■ What you have to do ■
Go through the data below line by line and report how many lines contain "Создай", giving only that figure.

Stored items
┄┄┄┄┄┄┄┄┄┄┄┄┄┄┄┄┄┄┄┄
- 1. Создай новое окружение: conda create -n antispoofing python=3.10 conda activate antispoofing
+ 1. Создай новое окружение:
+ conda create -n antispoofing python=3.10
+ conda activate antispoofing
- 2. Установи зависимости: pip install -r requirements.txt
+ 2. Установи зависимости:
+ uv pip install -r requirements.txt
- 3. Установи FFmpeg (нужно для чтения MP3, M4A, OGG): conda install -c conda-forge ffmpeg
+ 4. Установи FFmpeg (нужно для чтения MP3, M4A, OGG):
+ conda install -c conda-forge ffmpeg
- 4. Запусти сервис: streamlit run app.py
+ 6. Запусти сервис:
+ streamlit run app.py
┄┄┄┄┄┄┄┄┄┄┄┄┄┄┄┄┄┄┄┄
■ Answer to this exercise ■
2